[Work to be completed]
Please keep to the lines below from the one with "-166,7 +166,7 @@" through the one with "11.5px; color: #0077c5;", and restate them word for word, ends included.

[Task material]
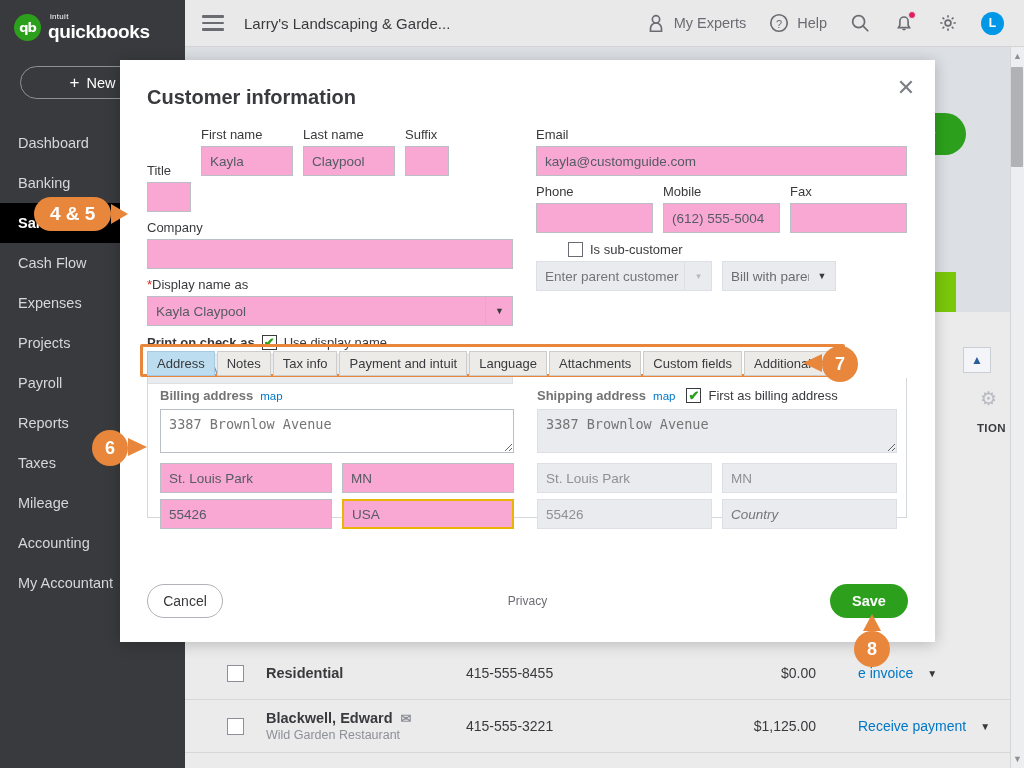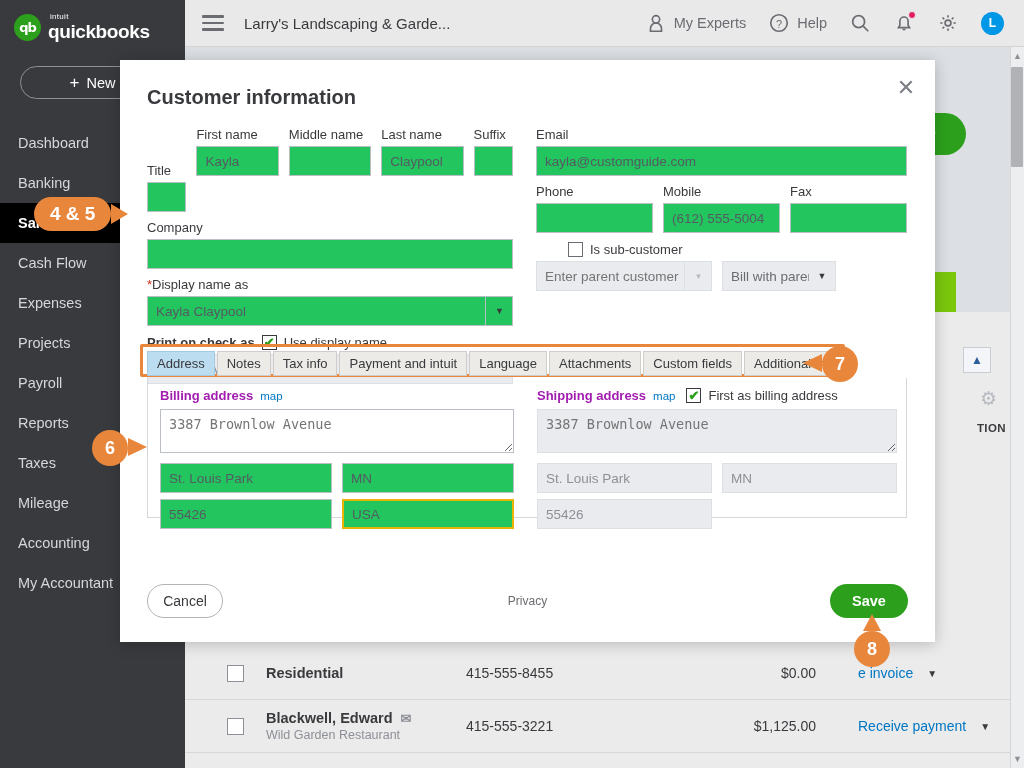--- a/index.html
+++ b/index.html
@@ -358,10 +358,6 @@
                 <input class="inp" value="Kayla" style="">
               </div>
               <div class="fg" style="width: 92px;">
-                <span class="lbl">Middle name</span>
-                <input class="inp" value="" style="">
-              </div>
-              <div class="fg" style="width: 92px;">
                 <span class="lbl">Last name</span>
                 <input class="inp" value="Claypool" style="">
               </div>

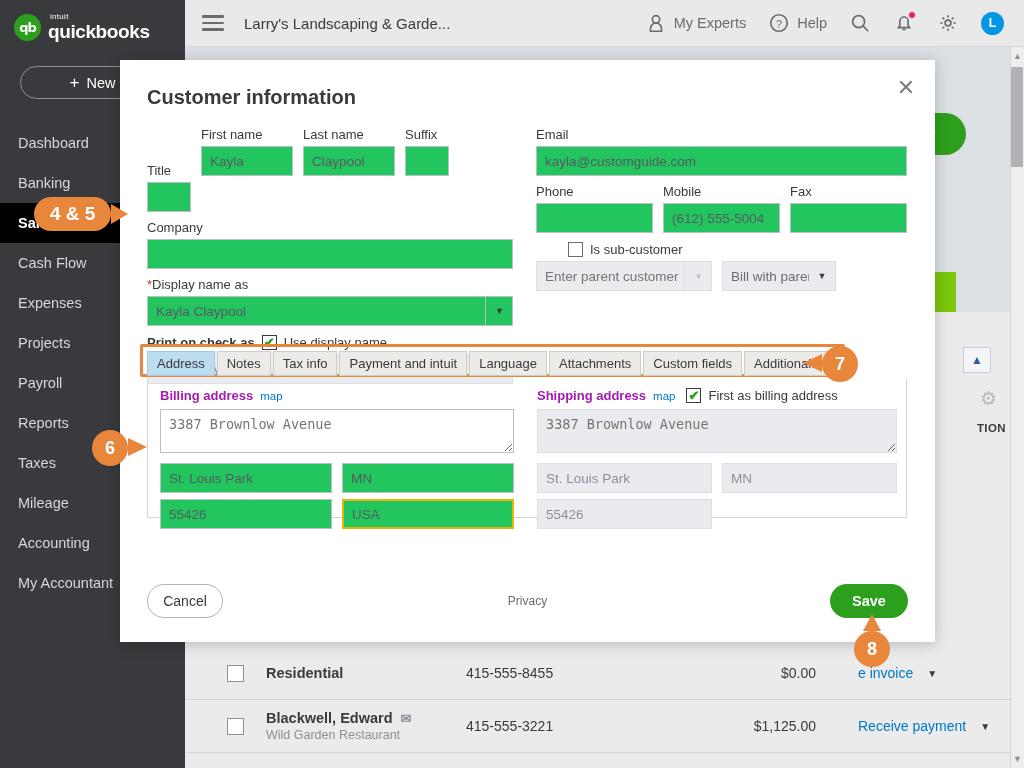--- a/index.html
+++ b/index.html
@@ -119,7 +119,7 @@
   .lbl { font-size: 13px; color: #393a3d; margin-bottom: 4px; display: block; }
   .lbl .req { color: #d52b1e; }
   .inp {
-    height: 30px; border: 1px solid #babec5; background: #22c55e; width: 100%;
+    height: 30px; border: 1px solid #babec5; background: #f9a8d4; width: 100%;
     font-size: 13.5px; color: #555b62; padding: 0 8px; line-height: 28px;
     font-family: "Liberation Sans", sans-serif;
   }

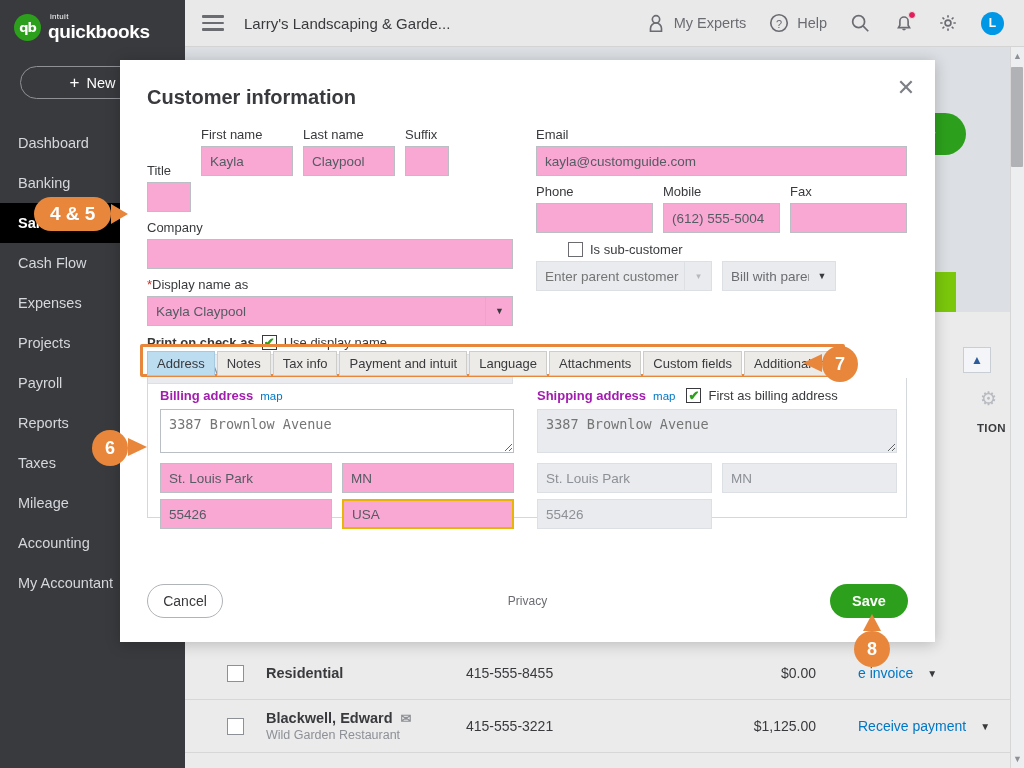--- a/index.html
+++ b/index.html
@@ -166,7 +166,7 @@
     border: 1px solid #d4d7dc; border-top: none; padding: 10px 12px;
   }
   .addr-head { display: flex; align-items: center; gap: 7px; margin-bottom: 6px; }
-  .addr-title { font-size: 13px; font-weight: bold; color: #a21caf; }
+  .addr-title { font-size: 13px; font-weight: bold; color: #737373; }
   .maplink { font-size: 11.5px; color: #0077c5; cursor: pointer; }
   .ta { height: 44px; border: 1px solid #babec5; background: #fff; font-size: 13.5px; color: #555b62; padding: 6px 8px; width: 100%; }
   .ta.dis { background: #e9ebee; border-color: #dcdfe3; color: #8d9096; }

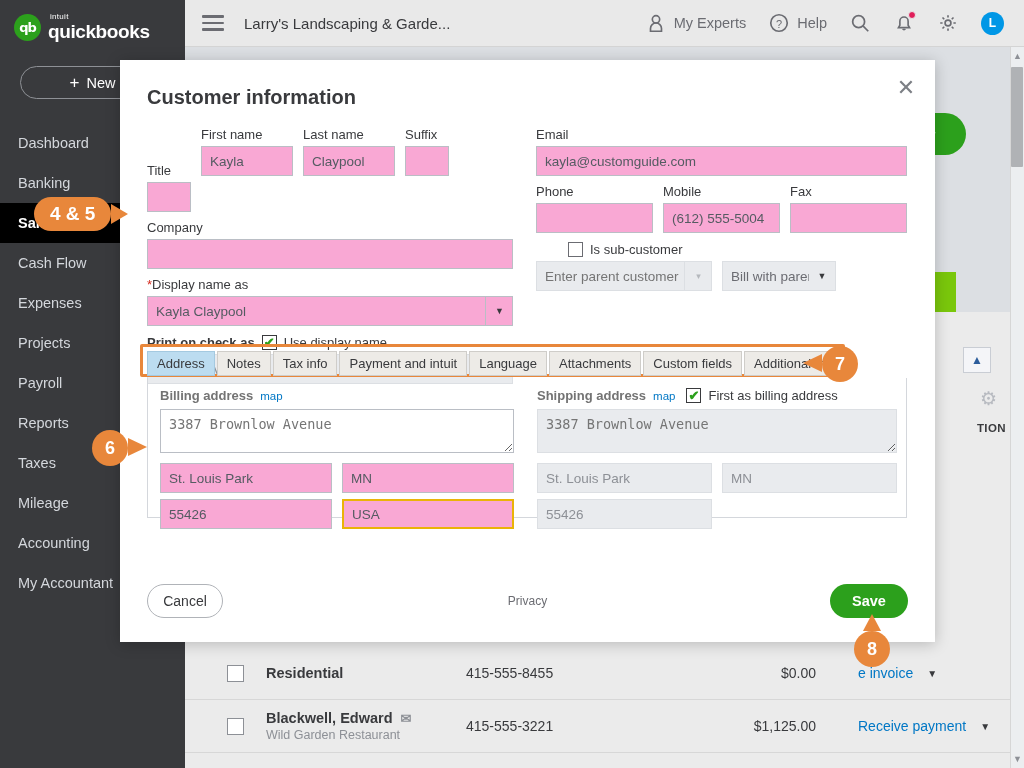--- a/index.html
+++ b/index.html
@@ -494,6 +494,7 @@
           </div>
           <div class="row" style="margin-top:6px;">
             <input class="inp dis" style="width: 175px;" disabled="" value="55426">
+            <input class="inp dis" style="width: 175px; font-style: italic;" disabled="" placeholder="Country">
           </div>
         </div>
       </div>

[Result for this exercise]
@@ -166,7 +166,7 @@
     border: 1px solid #d4d7dc; border-top: none; padding: 10px 12px;
   }
   .addr-head { display: flex; align-items: center; gap: 7px; margin-bottom: 6px; }
-  .addr-title { font-size: 13px; font-weight: bold; color: #a21caf; }
+  .addr-title { font-size: 13px; font-weight: bold; color: #737373; }
   .maplink { font-size: 11.5px; color: #0077c5; cursor: pointer; }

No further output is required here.